→ PROBLEM STATEMENT
From the line with "[1139,767,1234,786] add_db.sql; ->" to the end of the data below, restate each line word for word, both ends included, without the pictures.

→ Change listing data
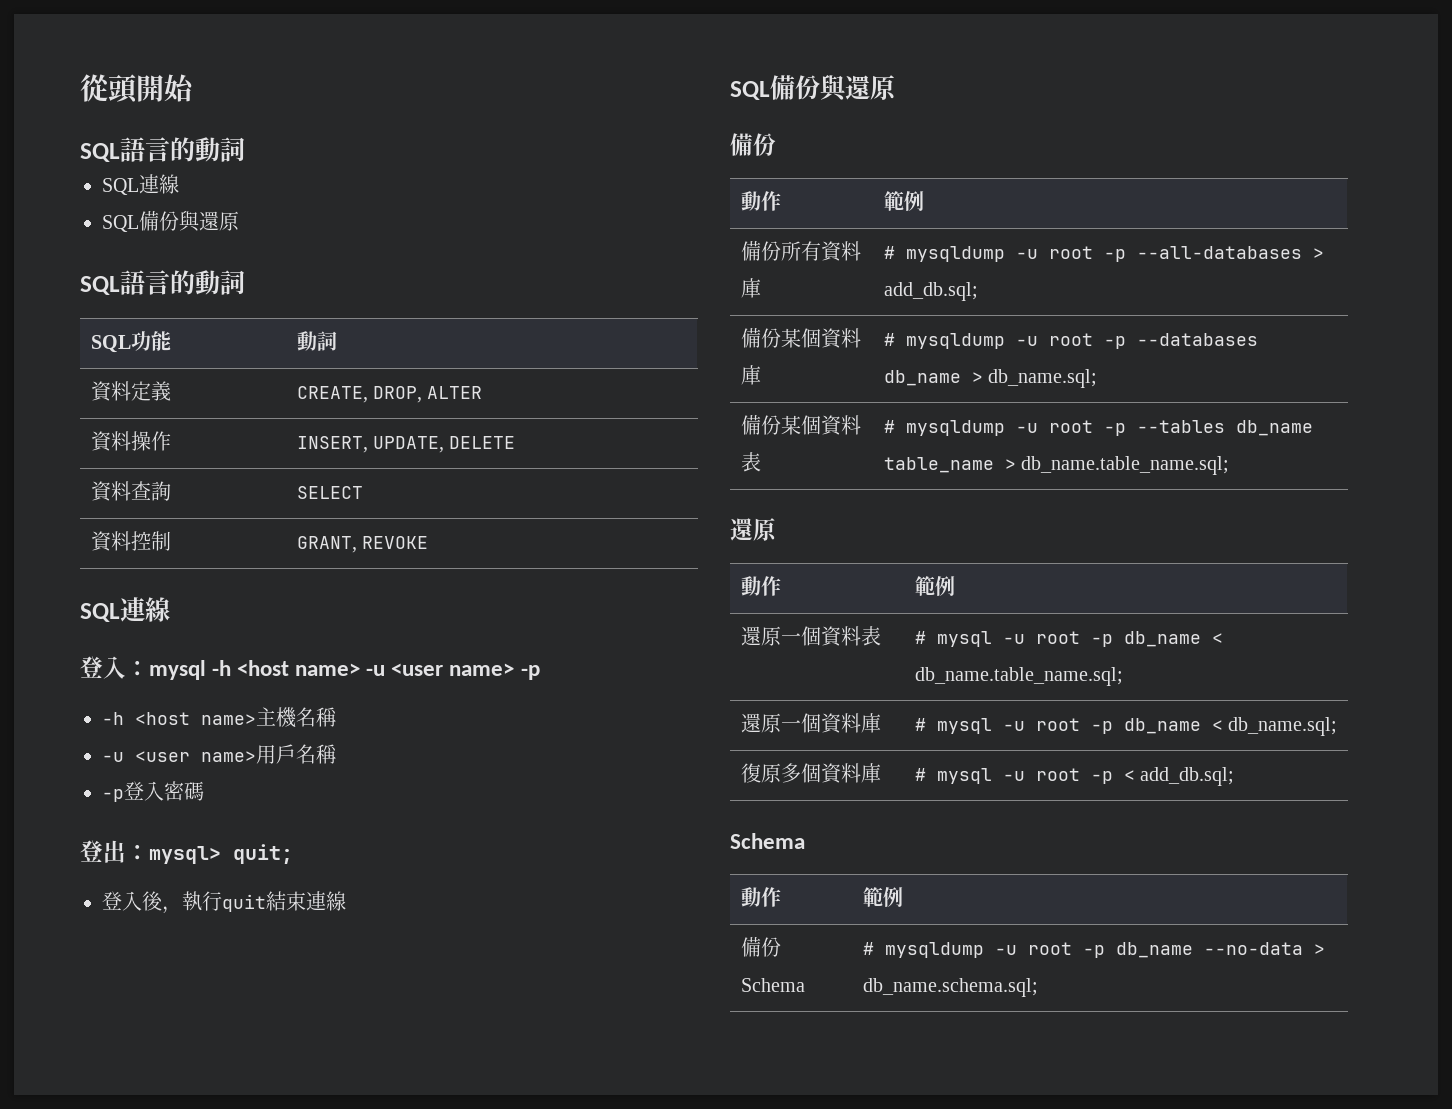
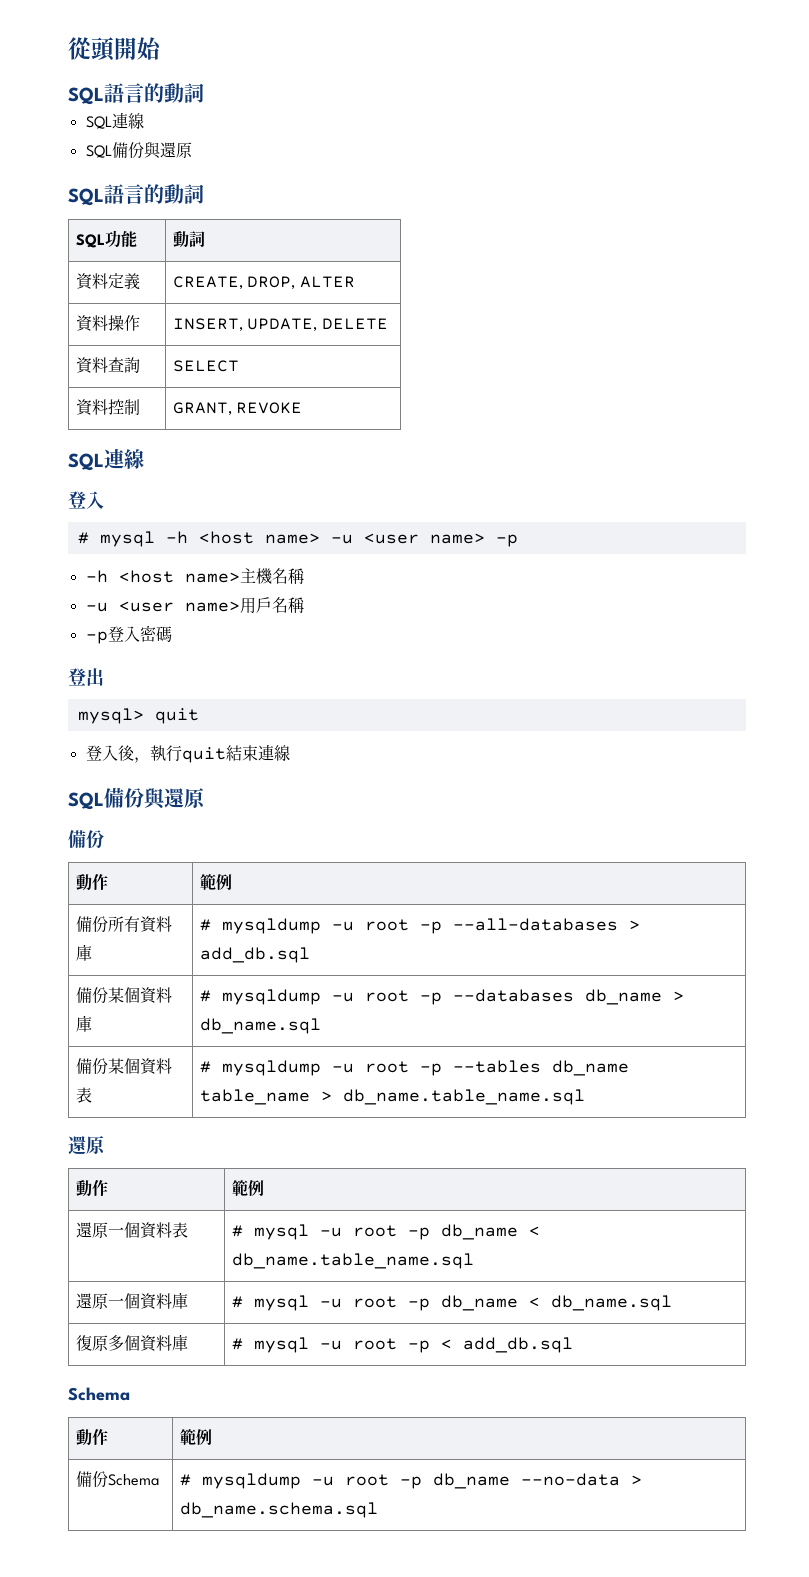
[126,661,149,676] ： -> [77,532,89,544] // #
[126,844,293,864] ：mysql> quit; -> [77,708,199,724] // mysql> quit
[883,282,978,301] add_db.sql; -> [200,947,311,963] add_db.sql
[987,369,1097,388] db_name.sql; -> [200,1018,322,1034] db_name.sql
[1020,456,1229,475] db_name.table_name.sql; -> [343,1089,586,1105] db_name.table_name.sql
[914,667,1123,686] db_name.table_name.sql; -> [232,1253,475,1269] db_name.table_name.sql
[1227,717,1337,736] db_name.sql; -> [551,1295,673,1311] db_name.sql
[1139,767,1234,786] add_db.sql; -> [463,1337,574,1353] add_db.sql
[862,978,1038,997] db_name.schema.sql; -> [180,1502,379,1518] db_name.schema.sql

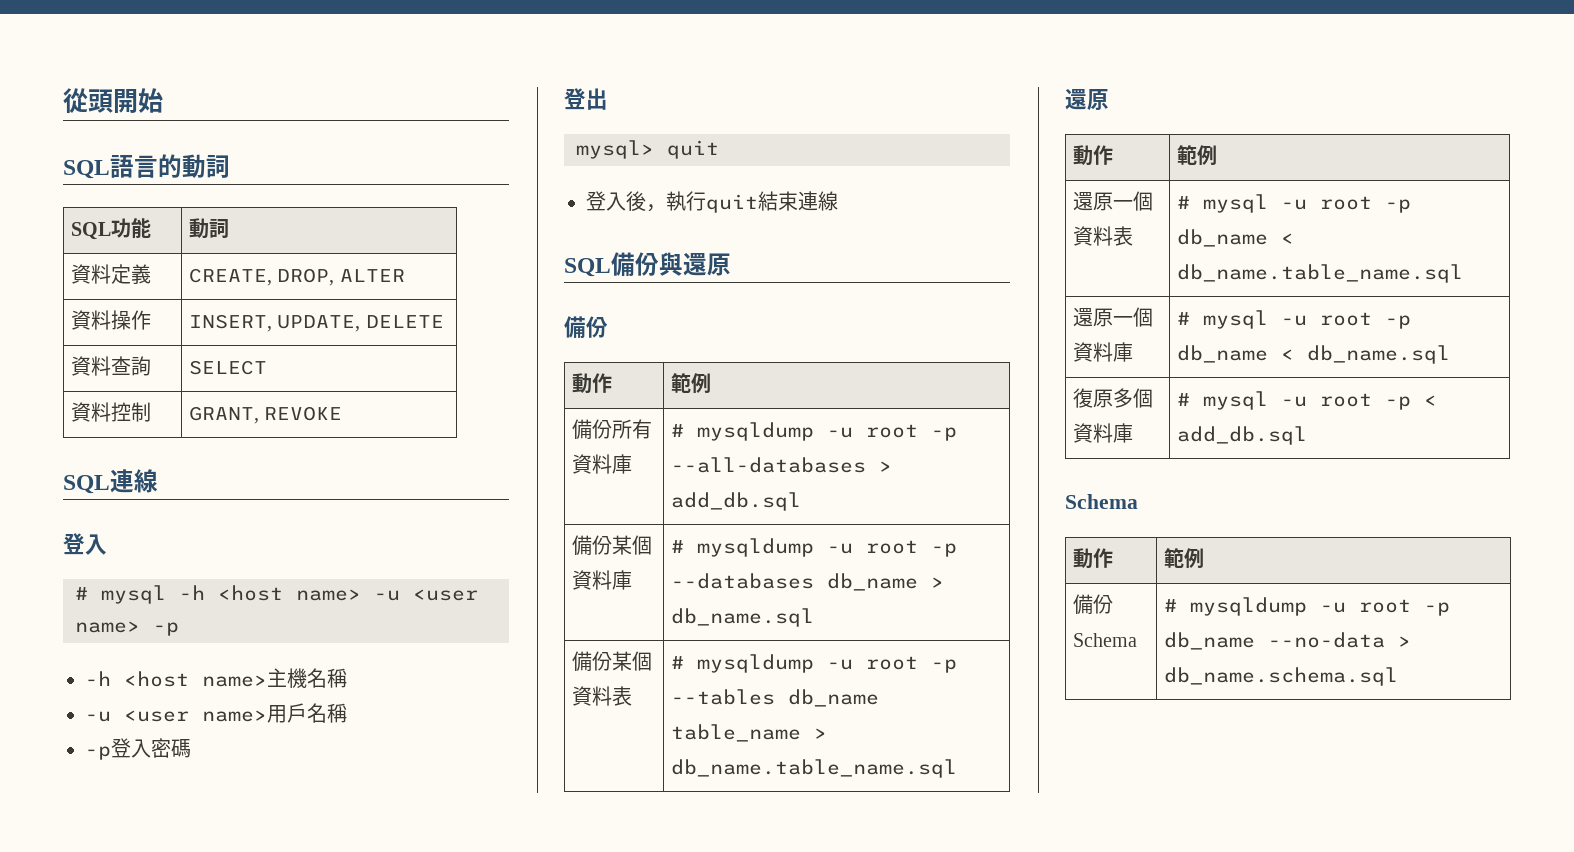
[85,112,144,129] [85,142,192,159] [68,184,204,206] // SQL連線 // SQL備份與還原 // SQL語言的動詞 -> (230, 166) none

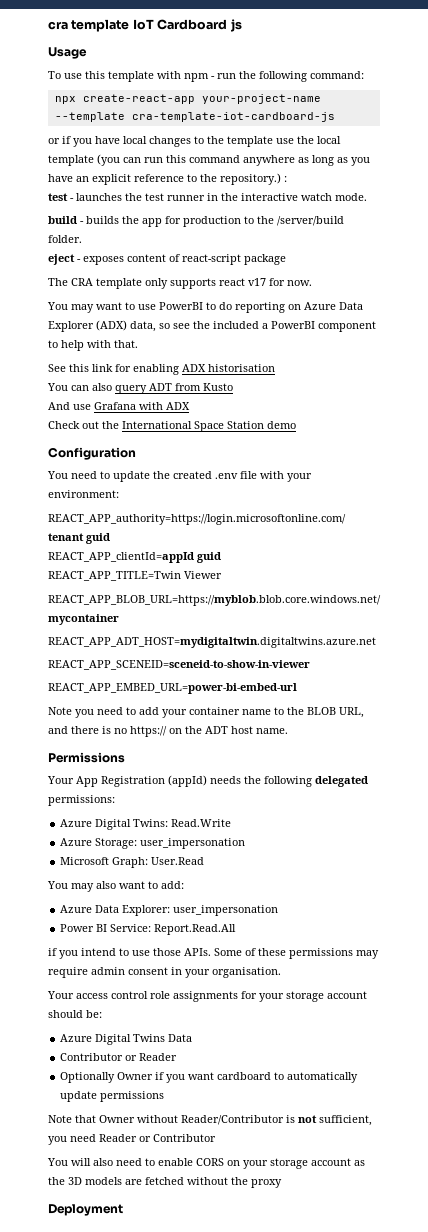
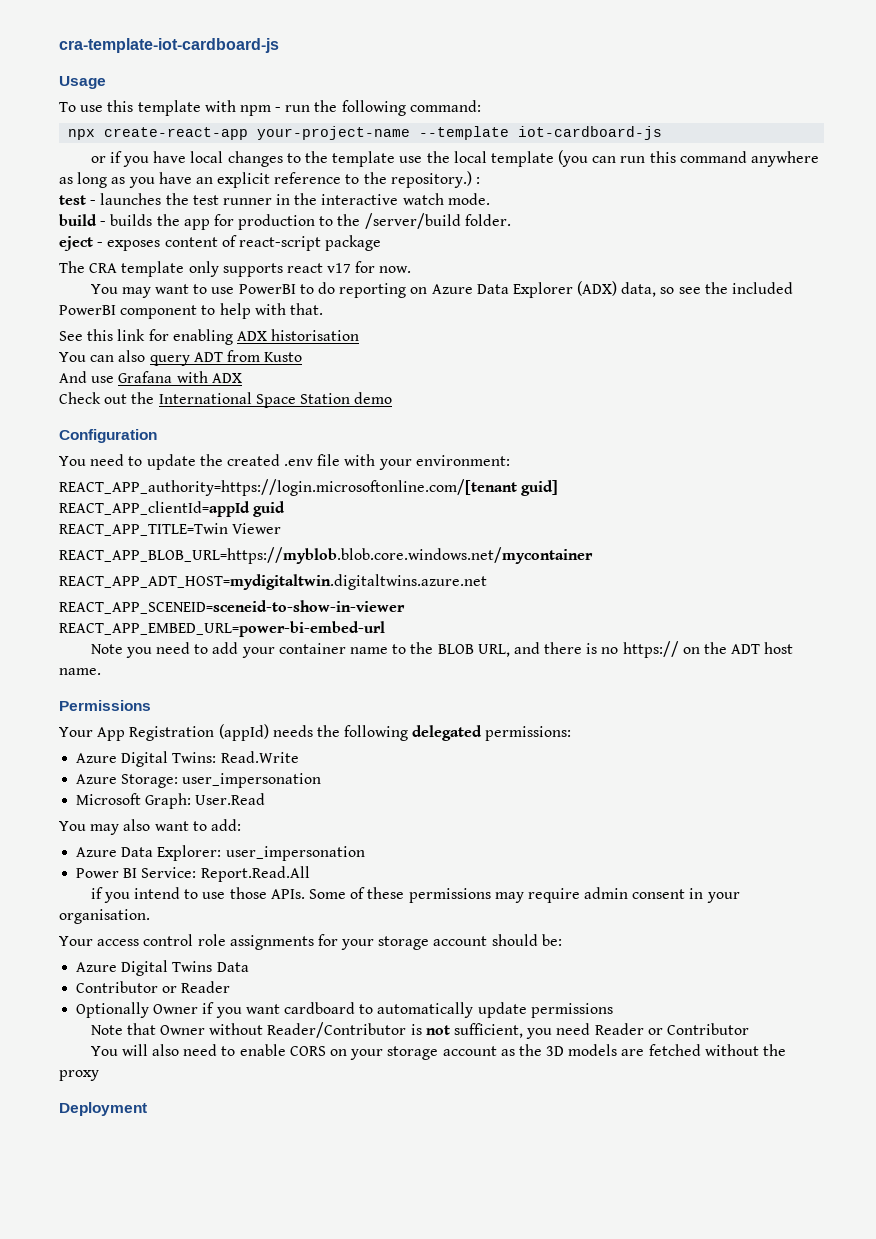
[48,19,242,32] cra template IoT Cardboard js -> [59,38,279,53] cra-template-iot-cardboard-js
[131,112,335,122] cra-template-iot-cardboard-js -> [518,126,663,140] iot-cardboard-js
[262,323,268,329] a -> (794, 288) none
[48,514,346,525] [48,533,110,544] REACT_APP_authority=https://login.microsoftonline.com/ tenant guid -> [59,479,559,496] REACT_APP_authority=https://login.microsoftonline.com/[tenant guid]

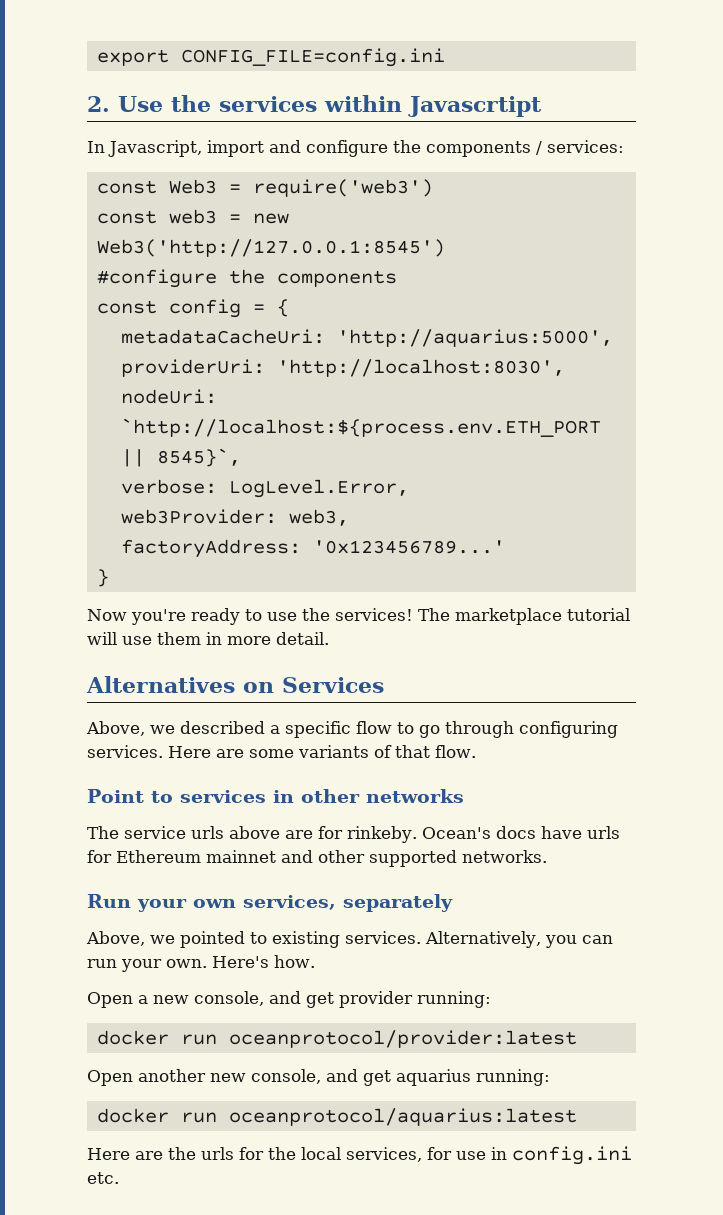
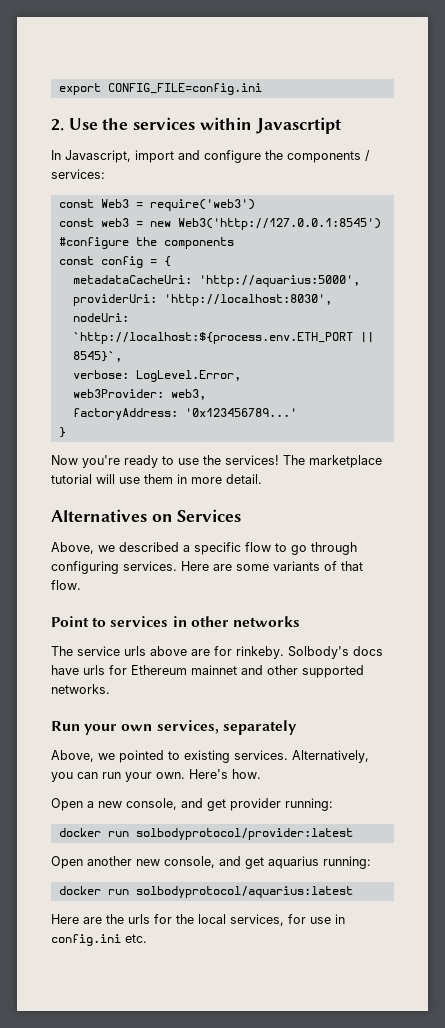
[421,827,491,839] Ocean's -> [288,646,349,659] Solbody's
[228,1030,577,1048] oceanprotocol/provider:latest -> [135,828,353,840] solbodyprotocol/provider:latest
[228,1108,577,1126] oceanprotocol/aquarius:latest -> [135,886,353,898] solbodyprotocol/aquarius:latest

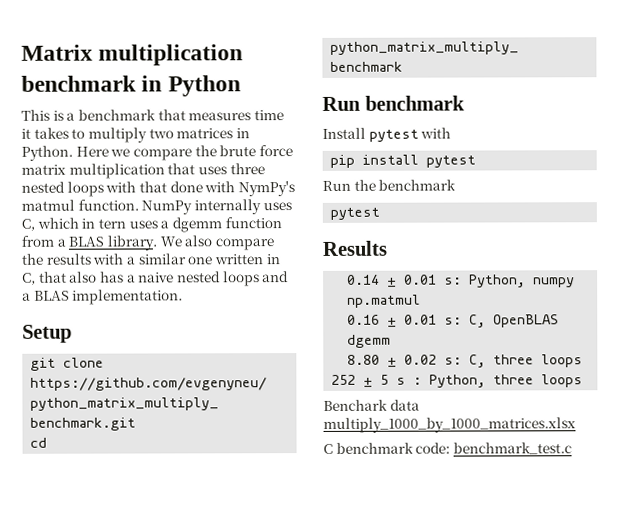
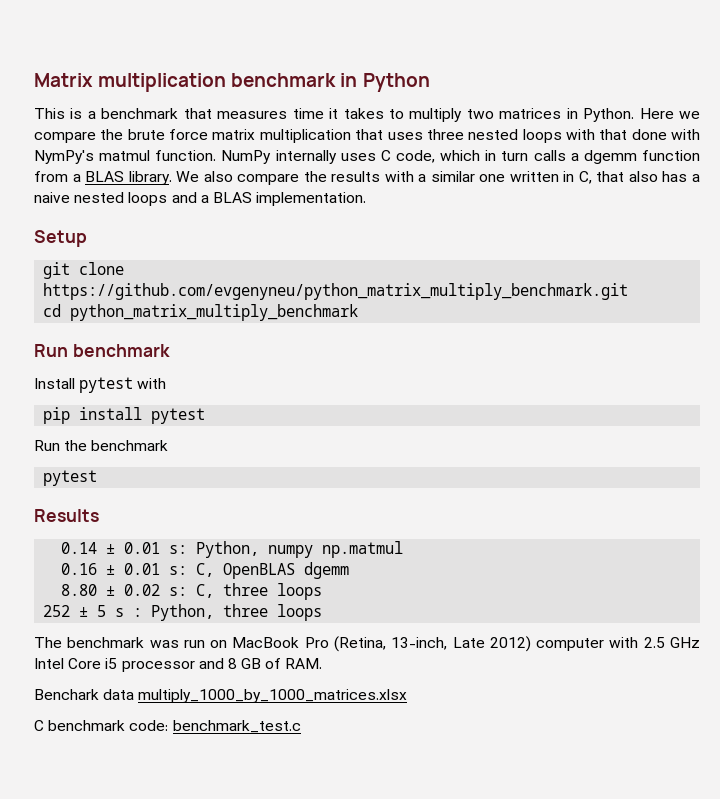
[21,217,158,231] C, which in tern uses -> [380,150,566,163] C code, which in turn calls
(584, 381) none -> [34,636,701,652] [34,658,323,672] // The benchmark was run on MacBook Pro (Retina, 13-inch, Late 2012) computer with 2.5 GHz Intel Core i5 processor and 8 GB of RAM.

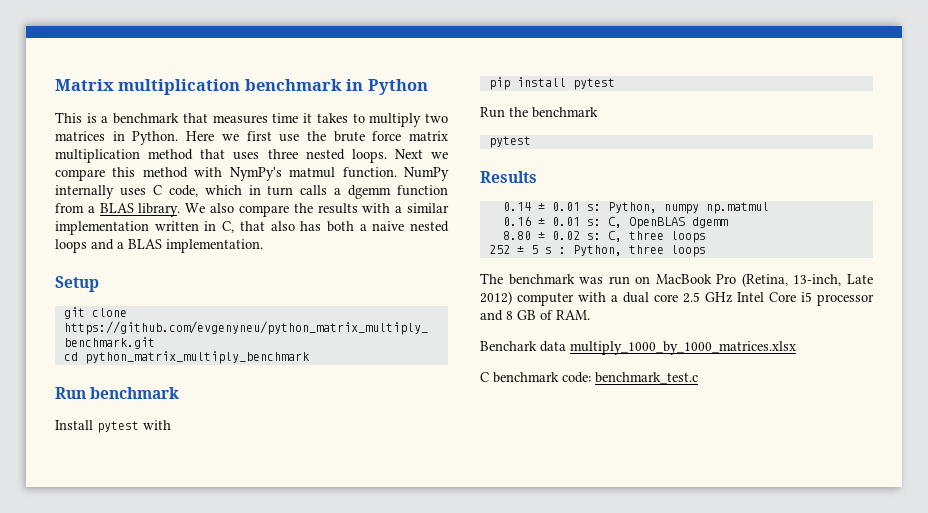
[34,132,96,143] compare -> [246,131,300,142] first use
(351, 136) none -> [148,149,194,160] method
[522,129,667,143] loops with that done -> [351,149,448,163] [55,167,188,181] loops. Next we compare this method
[479,174,506,182] one -> [55,221,149,235] implementation
(688, 176) none -> [326,221,354,232] both
(639, 642) none -> [611,292,678,303] a dual core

→ SOLVED EXERCISE
[1139,767,1234,786] add_db.sql; -> [463,1337,574,1353] add_db.sql
[862,978,1038,997] db_name.schema.sql; -> [180,1502,379,1518] db_name.schema.sql

[85,112,144,129] [85,142,192,159] [68,184,204,206] // SQL連線 // SQL備份與還原 // SQL語言的動詞 -> (230, 166) none

[48,19,242,32] cra template IoT Cardboard js -> [59,38,279,53] cra-template-iot-cardboard-js
[131,112,335,122] cra-template-iot-cardboard-js -> [518,126,663,140] iot-cardboard-js
[262,323,268,329] a -> (794, 288) none
[48,514,346,525] [48,533,110,544] REACT_APP_authority=https://login.microsoftonline.com/ tenant guid -> [59,479,559,496] REACT_APP_authority=https://login.microsoftonline.com/[tenant guid]

[421,827,491,839] Ocean's -> [288,646,349,659] Solbody's
[228,1030,577,1048] oceanprotocol/provider:latest -> [135,828,353,840] solbodyprotocol/provider:latest
[228,1108,577,1126] oceanprotocol/aquarius:latest -> [135,886,353,898] solbodyprotocol/aquarius:latest

[21,217,158,231] C, which in tern uses -> [380,150,566,163] C code, which in turn calls
(584, 381) none -> [34,636,701,652] [34,658,323,672] // The benchmark was run on MacBook Pro (Retina, 13-inch, Late 2012) computer with 2.5 GHz Intel Core i5 processor and 8 GB of RAM.

[34,132,96,143] compare -> [246,131,300,142] first use
(351, 136) none -> [148,149,194,160] method
[522,129,667,143] loops with that done -> [351,149,448,163] [55,167,188,181] loops. Next we compare this method
[479,174,506,182] one -> [55,221,149,235] implementation
(688, 176) none -> [326,221,354,232] both
(639, 642) none -> [611,292,678,303] a dual core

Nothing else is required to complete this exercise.